What is the single best thing you can do to improve your health?

Exercise, Physical activity, sports, movement

What is the single best thing you can do to improve your health?

Top Line

Exercise or physical activity is the single best thing you can do to improve your health. Decades of research has consistently shown that every part of our body inside and out benefits from daily exercise.

Why it Matters

A lack of exercise or physical activity is one of the most significant factors in the development of most major chronic diseases. Conversely, consistent exercise is associated with a lowered risk of premature death, coronary heart disease, stroke, hypertension, type 2 diabetes, metabolic disease, colon and breast cancer. Furthermore, exercise reduces and prevents weight gain, improves bone density, cardiovascular function, muscular strength, cognitive function, and more!

Key Takeaways

  • The MacArthur studies of successful aging found physical fitness to be the single most important factor in remaining healthy in old age.1
  • Physical fitness maintained by a consistent exercise regimen can substantially reduce the behavioral effect of many age-related changes that limit mobility, reduce independence, and affect the enjoyment of life in older age. 1
  • Participation in regular physical activity is associated with a reduced risk for dementia or cognitive decline and depression in older adults.5,6,7

Article:

Exercise is without a doubt the single greatest thing you can do to not only improve your quality of life but prevent chronic disease. Many of the major chronic diseases that are prevalent today can be mitigated by daily exercise. In fact, the MacArthur studies of successful aging found physical fitness to be the single most important factor in remaining healthy in old age.1

Moreover, physical fitness maintained by a consistent exercise regimen can substantially reduce the behavioral effect of many age-related changes that limit mobility, reduce independence, and affect the enjoyment of life in older age.1 This is also in mind of the fact that sleep, nutrition, and exercise are all connected and if you lack in one area, the others will suffer.
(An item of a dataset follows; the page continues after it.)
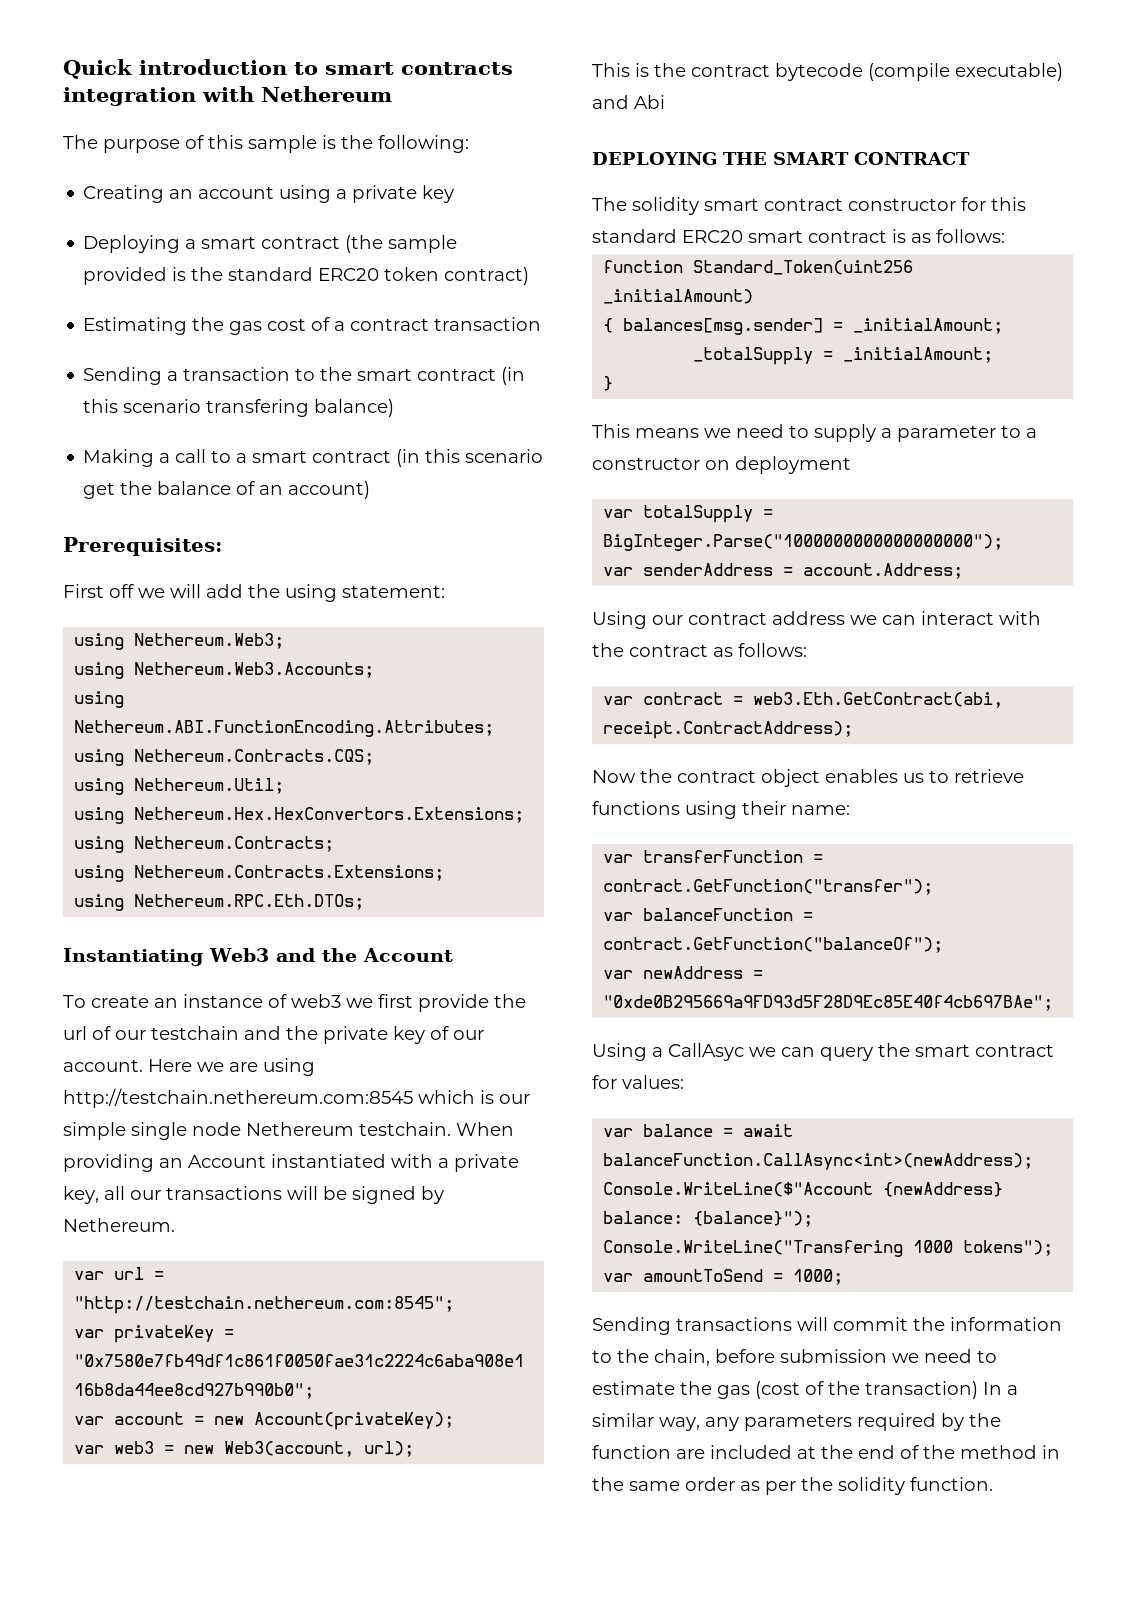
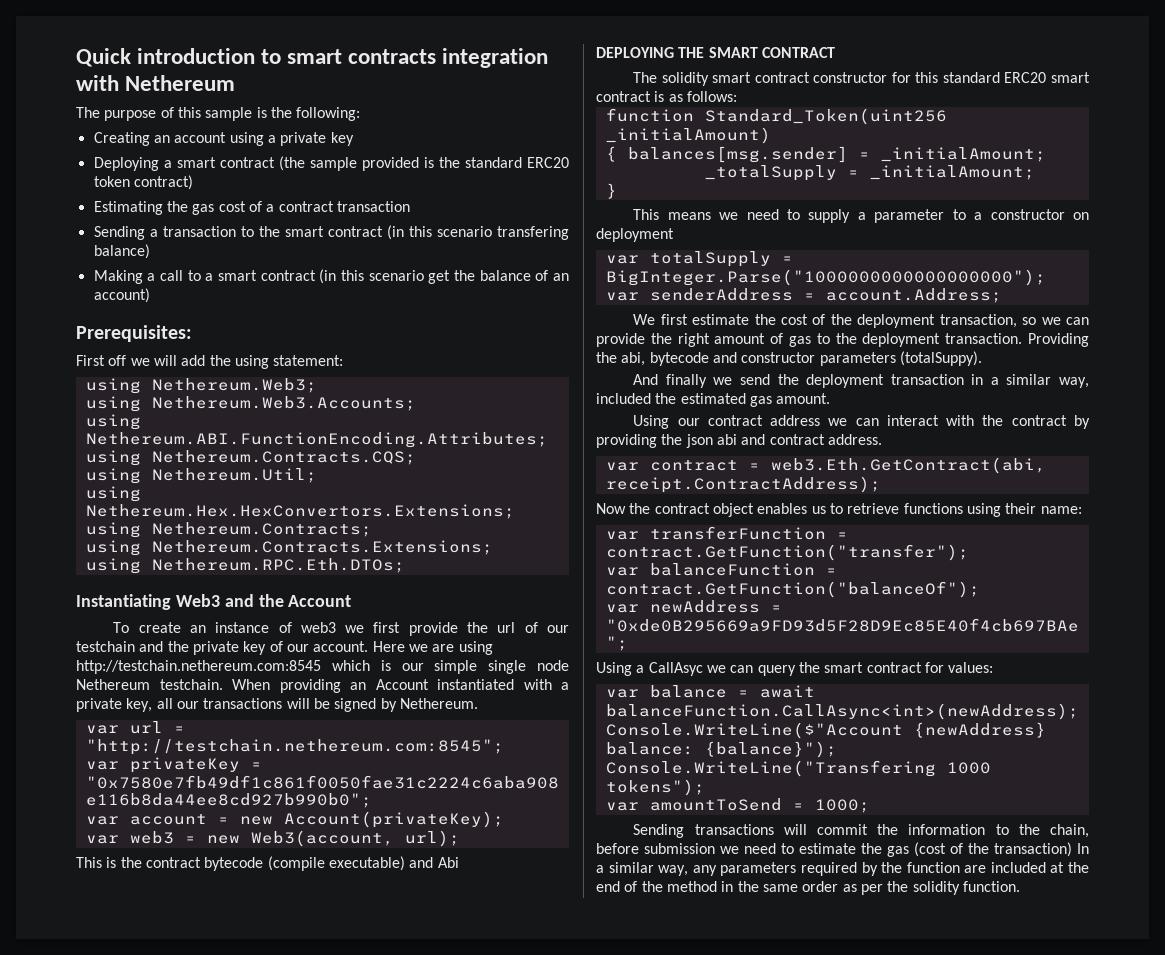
(964, 571) none -> [633,314,1089,328] [596,333,1089,347] [596,351,982,366] [633,374,1089,388] [596,393,831,407] // We first estimate the cost of the deployment transaction, so we can provide the right amount of gas to the deployment transaction. Providing the abi, bytecode and constructor parameters (totalSuppy). // And finally we send the deployment transaction in a similar way, included the estimated gas amount.
[713,643,807,657] as follows: -> [1074,415,1090,429] [596,434,882,448] by providing the json abi and contract address.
For example, when getting less sleep, appetite-stimulating hormones such as ghrelin (hunger feeling) increase, causing strong cravings for sugar, sweets, and processed foods while satiety (feeling full) hormones, such as leptin, are blunted. Additionally, insufficient sleep is strongly associated with an increased risk of type 2 diabetes, cardiovascular disease, cancer, dementias, depression and anxiety, and mortality.2

Fortunately, 20-30 minutes of daily exercise helps balance your circadian rhythm and improve sleep quality.3,4 Therefore, a workout following a bad night of sleep may help reverse the negative side effects of a poor night’s sleep. Thereby aiding in the body’s ability to ward off all the chronic diseases noted earlier through improving sleep quality. For more on how sleep quality effects the body and how you can improve your sleep quality read our previous article here.

Lastly, participation in regular physical activity is associated with a reduced risk for dementia or cognitive decline and depression in older adults.5,6,7 For example, among physically active men, each additional hour of moderate activity replaced with vigorous activity was associated with lower odds of depression, 32% lower odds for one hour and 52% lower odds for two hours, anything past 2.5 hours per week did not associate with lower odds.8

While this was not an exhaustive review of all the health benefits exercise provides it does highlight why daily exercise receives such high praise. The only way to not benefit from exercise is to neglect it all together.